Quote Originally Posted by stevo View Post
With regards to US involvement, it can never be a good thing. Didn't we learn anything from the Iraq war?
The attack on Iran has led to predictable repression and diplomatic collapse. This piece by Simon Tisdall is a powerful summary of the consequences.

https://www.theguardian.com/commenti...uclear-weapons

Hanging is the preferred method of execution in Iran, although stoning and crucifixion offer alternative options for an ever-vengeful theocracy. Death by hanging is not necessarily quick. Strangulation and suffocation can take several minutes. The UN says more than 600 people have been judicially murdered so far this year. Iran has more executions per capita than any country in the world.
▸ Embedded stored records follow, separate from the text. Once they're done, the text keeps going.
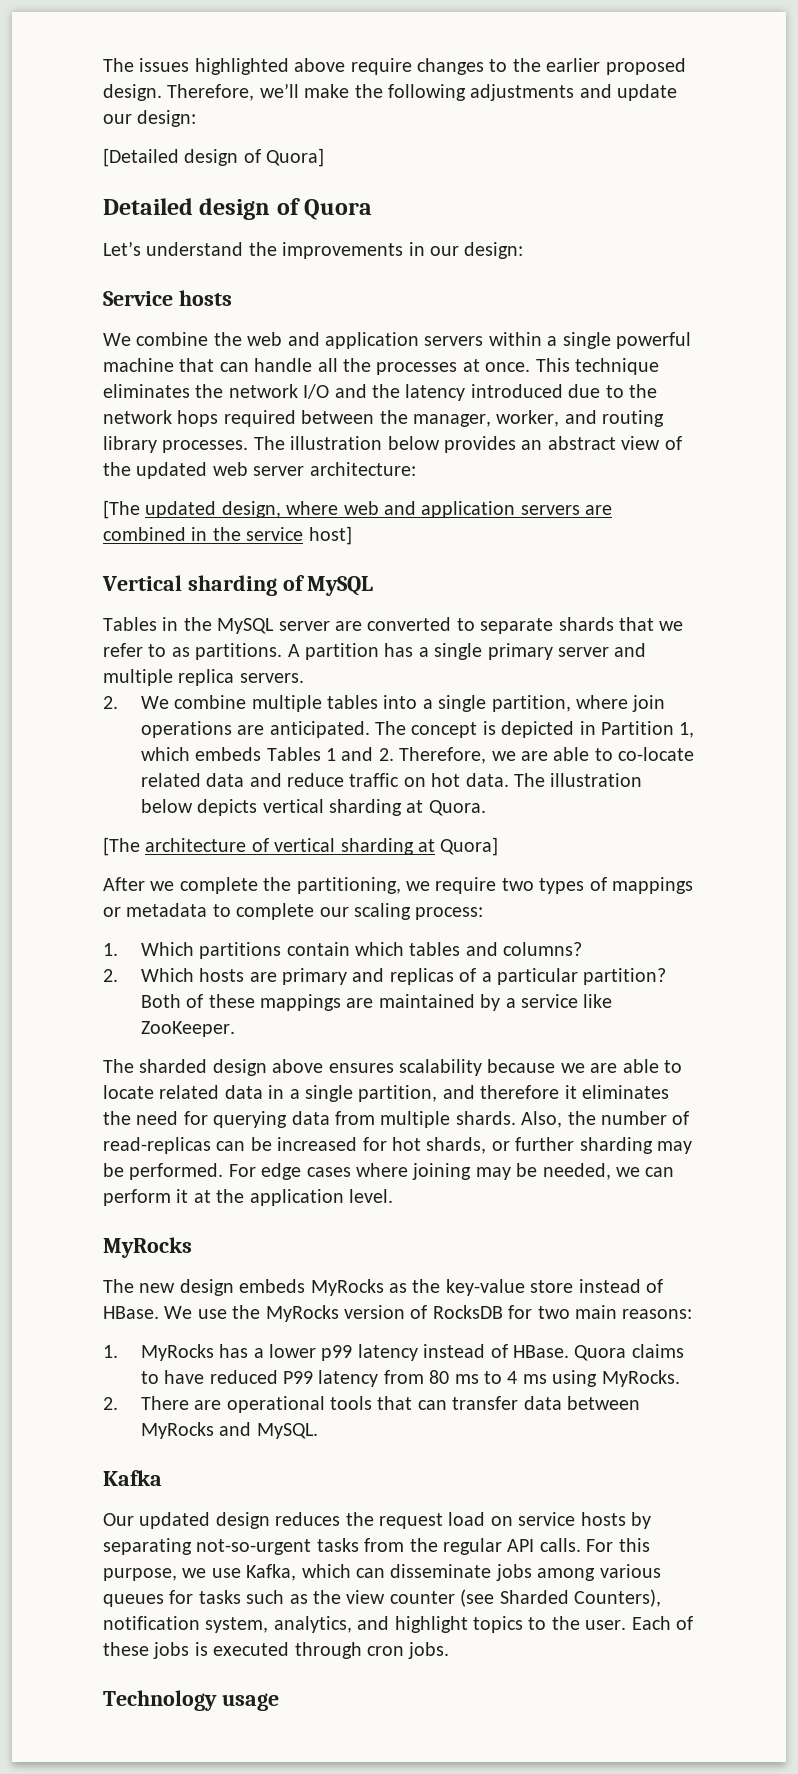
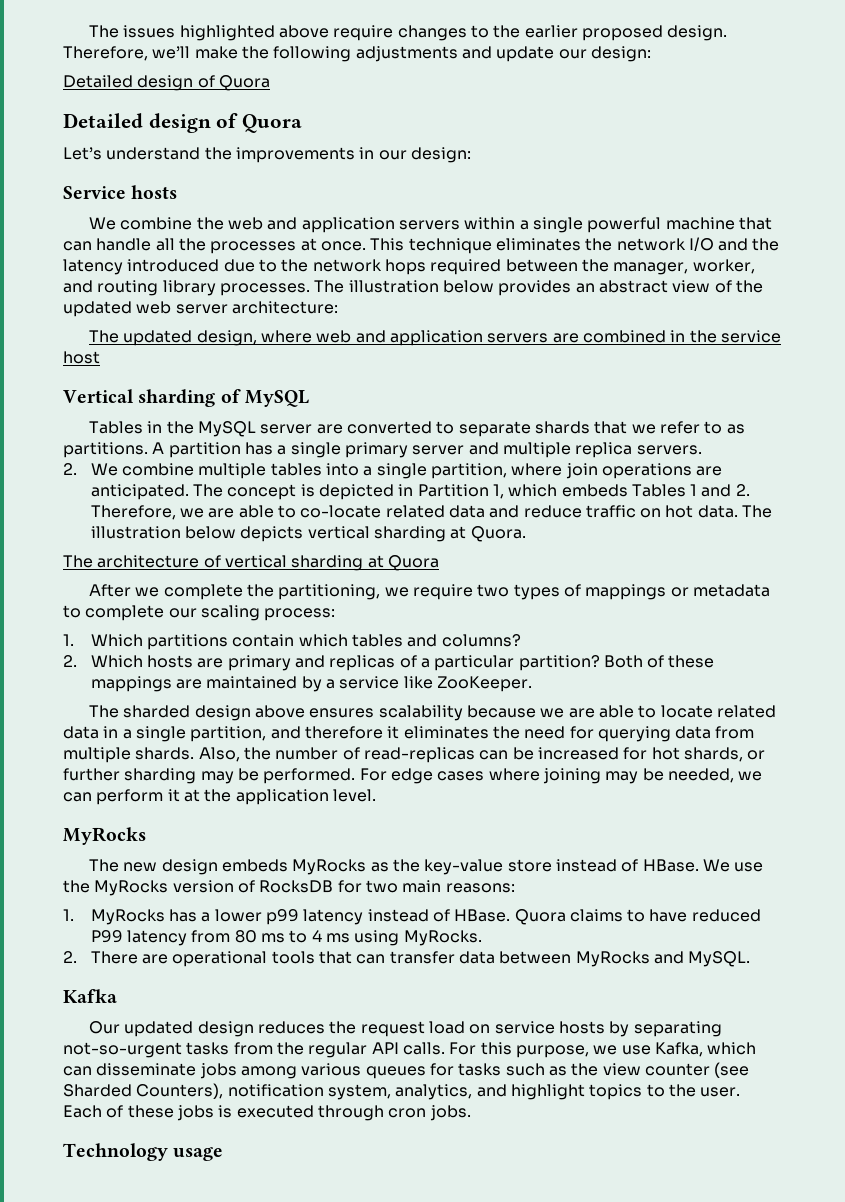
  Therefore, we’ll make the following adjustments and update our design:
- [Detailed design of Quora]
+ Detailed design of Quora
- [The updated design, where web and application servers are combined in the service host]
+ The updated design, where web and application servers are combined in the service host
- [The architecture of vertical sharding at Quora]
+ The architecture of vertical sharding at Quora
Since June’s US and Israeli attacks, growing numbers of victims are political dissidents.

Fifty days on, nothing remotely positive has resulted from the illegal bombing raids and missile strikes mounted by the US president, Donald Trump, and Israel’s leader, Benjamin Netanyahu, despite their boasts of world-changing success. Iran’s nuclear facilities were not obliterated, as Trump claimed. Tehran has not abandoned uranium enrichment. The regime did not fall, despite Netanyahu’s call for an uprising. If anything, the supreme leader, Ayatollah Ali Khamenei, is more defiant. He has since launched a new crackdown on opponents, hence the executions.
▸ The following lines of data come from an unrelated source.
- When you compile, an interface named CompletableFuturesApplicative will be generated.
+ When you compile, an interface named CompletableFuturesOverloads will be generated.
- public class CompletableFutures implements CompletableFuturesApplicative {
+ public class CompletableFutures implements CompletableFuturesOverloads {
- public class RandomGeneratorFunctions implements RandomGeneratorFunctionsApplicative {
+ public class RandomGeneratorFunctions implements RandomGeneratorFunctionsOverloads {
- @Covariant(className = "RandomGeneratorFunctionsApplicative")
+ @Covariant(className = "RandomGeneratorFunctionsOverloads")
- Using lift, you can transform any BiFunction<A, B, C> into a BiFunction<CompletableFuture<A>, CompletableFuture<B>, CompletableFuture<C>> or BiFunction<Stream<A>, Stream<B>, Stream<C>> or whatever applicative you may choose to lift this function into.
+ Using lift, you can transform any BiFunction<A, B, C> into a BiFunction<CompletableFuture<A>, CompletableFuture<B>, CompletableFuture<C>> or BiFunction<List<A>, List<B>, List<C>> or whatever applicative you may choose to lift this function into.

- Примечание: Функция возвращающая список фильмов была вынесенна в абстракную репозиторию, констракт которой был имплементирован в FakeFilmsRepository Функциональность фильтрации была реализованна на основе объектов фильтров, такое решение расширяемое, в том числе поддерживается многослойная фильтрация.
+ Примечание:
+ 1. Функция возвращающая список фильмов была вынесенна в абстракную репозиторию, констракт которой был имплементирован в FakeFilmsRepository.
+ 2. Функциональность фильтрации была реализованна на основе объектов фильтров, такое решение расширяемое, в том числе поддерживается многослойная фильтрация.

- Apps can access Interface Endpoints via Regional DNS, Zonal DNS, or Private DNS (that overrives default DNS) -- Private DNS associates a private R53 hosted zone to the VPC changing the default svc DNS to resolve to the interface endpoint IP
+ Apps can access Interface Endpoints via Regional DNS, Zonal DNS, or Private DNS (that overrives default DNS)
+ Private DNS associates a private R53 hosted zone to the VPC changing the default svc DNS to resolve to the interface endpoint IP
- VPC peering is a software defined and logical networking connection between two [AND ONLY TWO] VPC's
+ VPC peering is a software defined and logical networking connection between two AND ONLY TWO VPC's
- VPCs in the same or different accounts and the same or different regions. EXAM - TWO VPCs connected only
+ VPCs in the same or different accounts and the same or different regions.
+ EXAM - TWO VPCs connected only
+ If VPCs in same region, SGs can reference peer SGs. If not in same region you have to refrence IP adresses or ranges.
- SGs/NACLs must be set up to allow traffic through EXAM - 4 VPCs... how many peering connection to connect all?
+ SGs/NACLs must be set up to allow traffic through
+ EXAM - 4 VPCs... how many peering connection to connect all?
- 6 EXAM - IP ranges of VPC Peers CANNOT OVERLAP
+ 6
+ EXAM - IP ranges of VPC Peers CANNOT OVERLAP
Deploring last weekend’s hanging of political prisoners Behrouz Ehsani and Mehdi Hassani, Amnesty International linked their fate to the US-Israeli attacks. Arrested in 2022, the two men were charged with rebellion and “enmity against God”. They were tortured, forced to sign confessions and sentenced last year after a five-minute trial. The decision to execute them now “highlights the authorities’ ruthless use of the death penalty as a tool of political repression in times of national crisis to crush dissent and spread fear”, Amnesty said.
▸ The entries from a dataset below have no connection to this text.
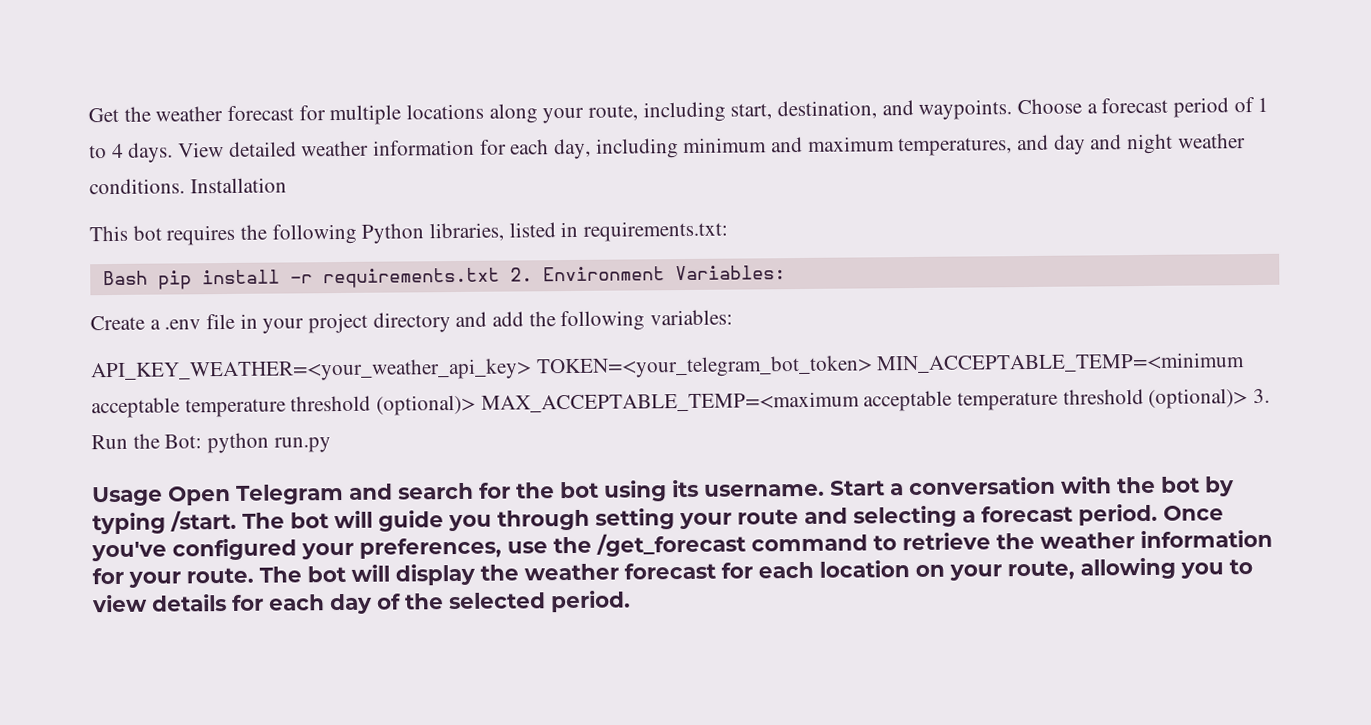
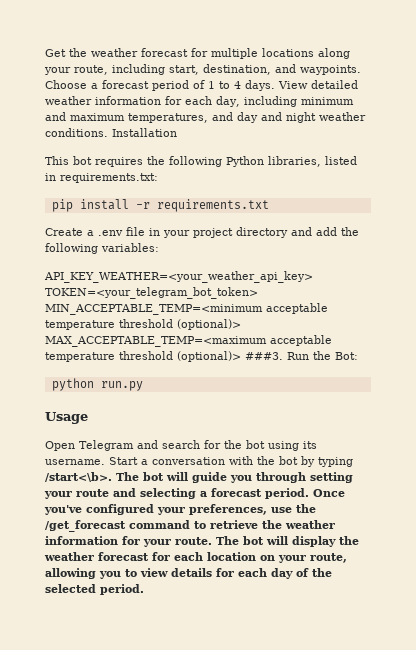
- Bash pip install -r requirements.txt 2. Environment Variables:
+ pip install -r requirements.txt
- API_KEY_WEATHER=<your_weather_api_key> TOKEN=<your_telegram_bot_token> MIN_ACCEPTABLE_TEMP=<minimum acceptable temperature threshold (optional)> MAX_ACCEPTABLE_TEMP=<maximum acceptable temperature threshold (optional)> 3. Run the Bot: python run.py
+ API_KEY_WEATHER=<your_weather_api_key> TOKEN=<your_telegram_bot_token> MIN_ACCEPTABLE_TEMP=<minimum acceptable temperature threshold (optional)> MAX_ACCEPTABLE_TEMP=<maximum acceptable temperature threshold (optional)> ###3. Run the Bot:
+ python run.py
- Usage Open Telegram and search for the bot using its username.
+ Usage
+ Open Telegram and search for the bot using its username.
- Start a conversation with the bot by typing /start.
+ Start a conversation with the bot by typing /start<\b>.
Hundreds have been arrested since June in a regime drive to unmask spies and collaborators, real or imagined. Glaring intelligence failures that, for example, allowed Israel to locate and bomb a national security council meeting, injuring Iran’s president, Masoud Pezeshkian, are officially blamed not on gross incompetence but supposed fifth columnists. Iran’s parliament wants to expand use of capital punishment. Up to 60 political prisoners face execution.

This typically harsh reaction by clerical hardliners around Khamenei, and within the judiciary and Revolutionary Guards, comes despite a surge in patriotic sentiment after the attacks, which reportedly killed at least 935 people, mostly civilians, and injured more than 5,000. By intensifying repression, the regime squandered a chance to harness public anger, not least against Britain and European governments that turned a blind eye.

US-Israeli actions have had other far-reaching, negative consequences. The attacks breached the UN charter and international law, as the Brics group of “global south” countries noted. They led Tehran to suspend UN nuclear inspections. They exacerbated US-Europe divisions. And, ironically, they increased the likelihood of Iran building a bomb for self-defence.